Sábado, 19 de Agosto de 2017

Contra PEC e por aumento

Em 2º dia de paralisação, algumas escolas reabrem e sindicato 'peregrina' por adesão

Profissionais protestam contra reforma e por aumento salarial

16 MAR 2017Por ALINY MARY DIAS08h:43

No segundo dia da paralisação de professores da rede estadual e municipal de ensino em Mato Grosso do Sul, algumas escolas reabriram depois de fecharem ontem. Um dos sindicatos que organiza o movimento na Capital faz “peregrinação” nesta manhã para convencer profissionais para aderir à paralisação.

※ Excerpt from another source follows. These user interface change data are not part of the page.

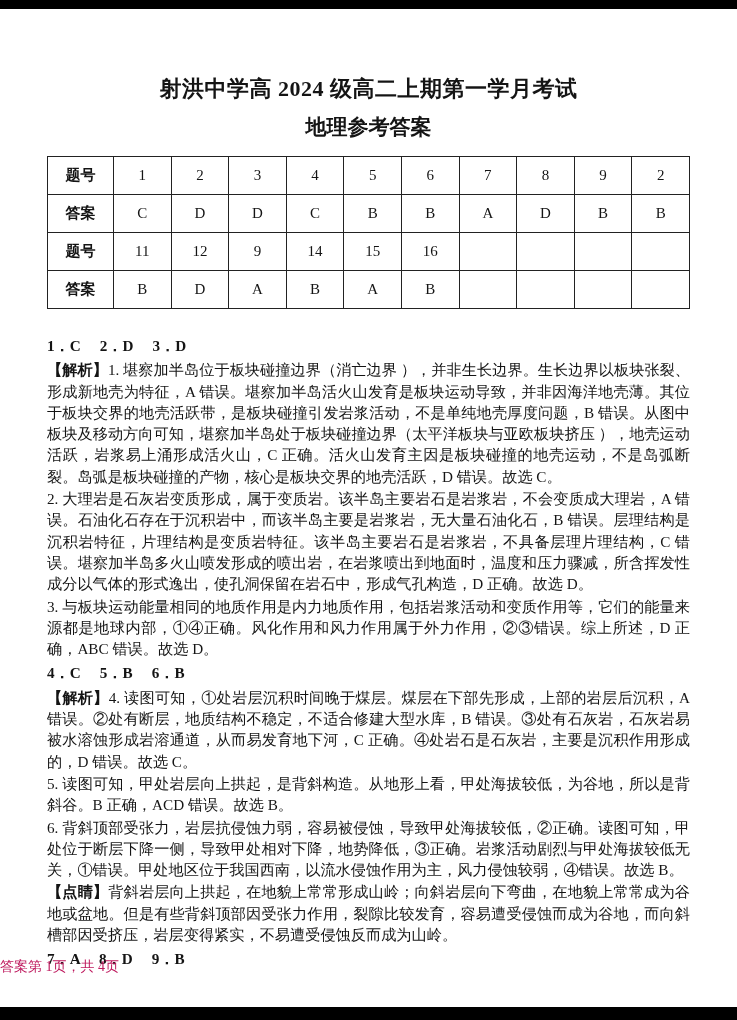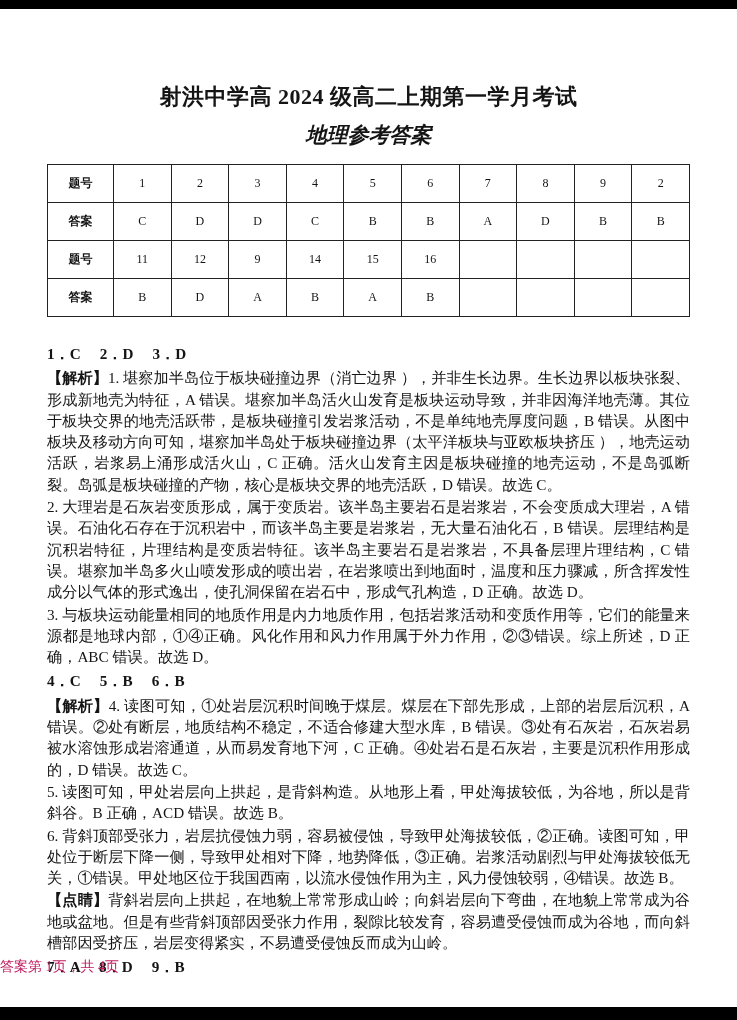--- a/index.html
+++ b/index.html
@@ -16,7 +16,7 @@
   .scan-bar.top { top: 0; height: 9px; }
   .scan-bar.bottom { bottom: 0; height: 13px; }
 
-  .page { padding: 16px 47px; }
+  .page { padding: 8px 47px; }
 
   .title {
     text-align: center; font-weight: bold;

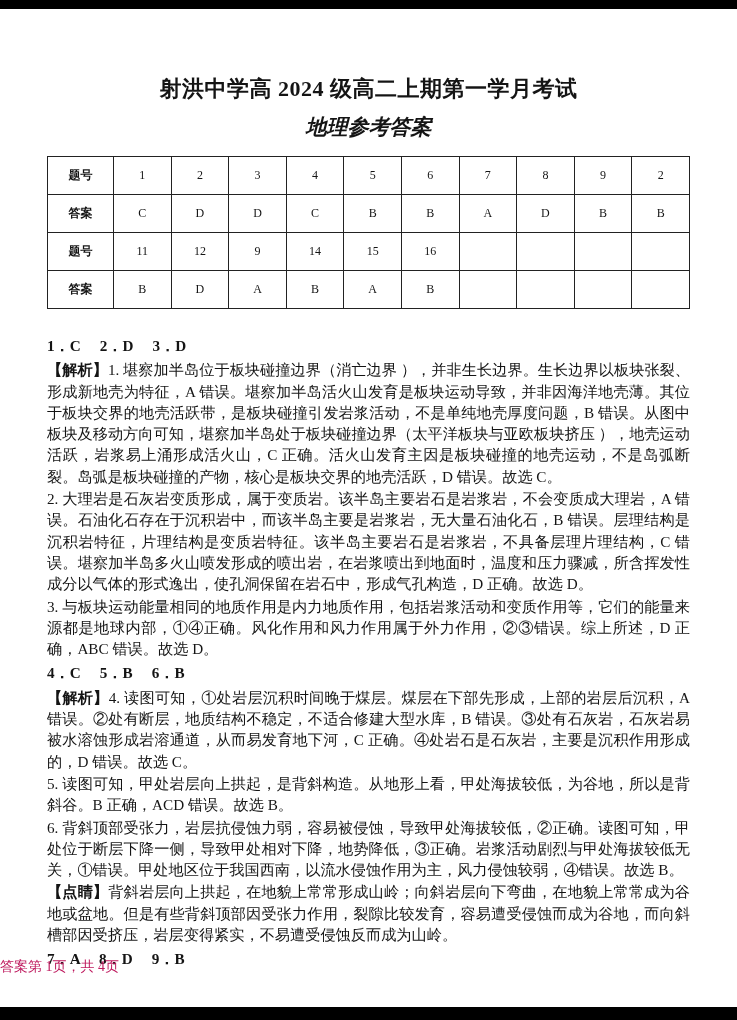--- a/index.html
+++ b/index.html
@@ -28,7 +28,6 @@
     text-align: center; font-weight: bold;
     font-size: 21px; line-height: 24px;
     margin-top: 13px;
-    font-style: italic;
   }
 
   table.answers {

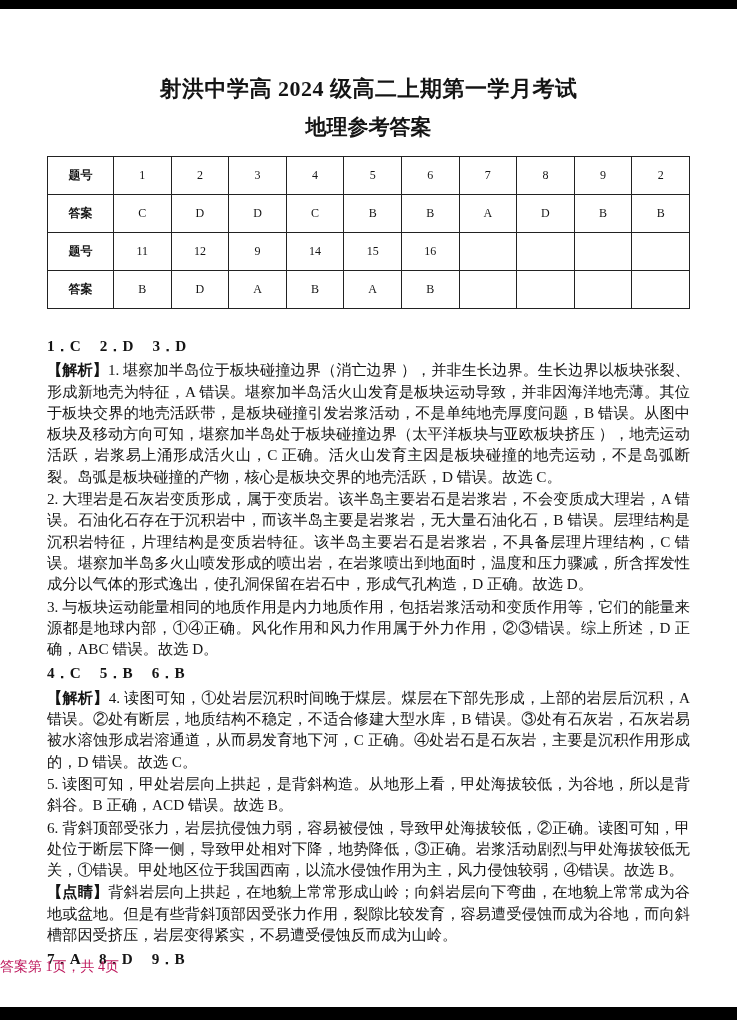--- a/index.html
+++ b/index.html
@@ -41,7 +41,7 @@
     height: 38px;
     text-align: center;
     vertical-align: middle;
-    font-size: 12px;
+    font-size: 15px;
     padding: 0;
   }
   table.answers th { font-weight: bold; width: 66px; }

Ontem, conforme sindicalistas, praticamente todas as escolas de Campo Grande ficaram fechadas. No interior a adesão também foi grande, mas números não foram divulgados pela Federação dos Trabalhadores em Educação de Mato Grosso do Sul (Fetems). Os profissionais protestam contra reforma da Previdência Social e também por aumento salarial. 

Nesta quinta-feira, no entanto, algumas escolas municipais da Capital reabriram, como é o caso da Bernardo Baís, na Avenida Calógeras. O presidente do Sindicato Campo-Grandense dos Profissionais da Educação (ACP-MS), Lucílio Nobre, afirmou que percorre escolas nesta manhã para conversar com professores.

“Achamos que todos deveriam parar. Ontem foi 100% das escolas porque mesmo as que não aderiram não tiveram aula porque alunos não conseguiram chegar, por conta da paralisação dos ônibus. Queremos que as escolas parem hoje e a amanhã para dar força ao movimento”, afirma.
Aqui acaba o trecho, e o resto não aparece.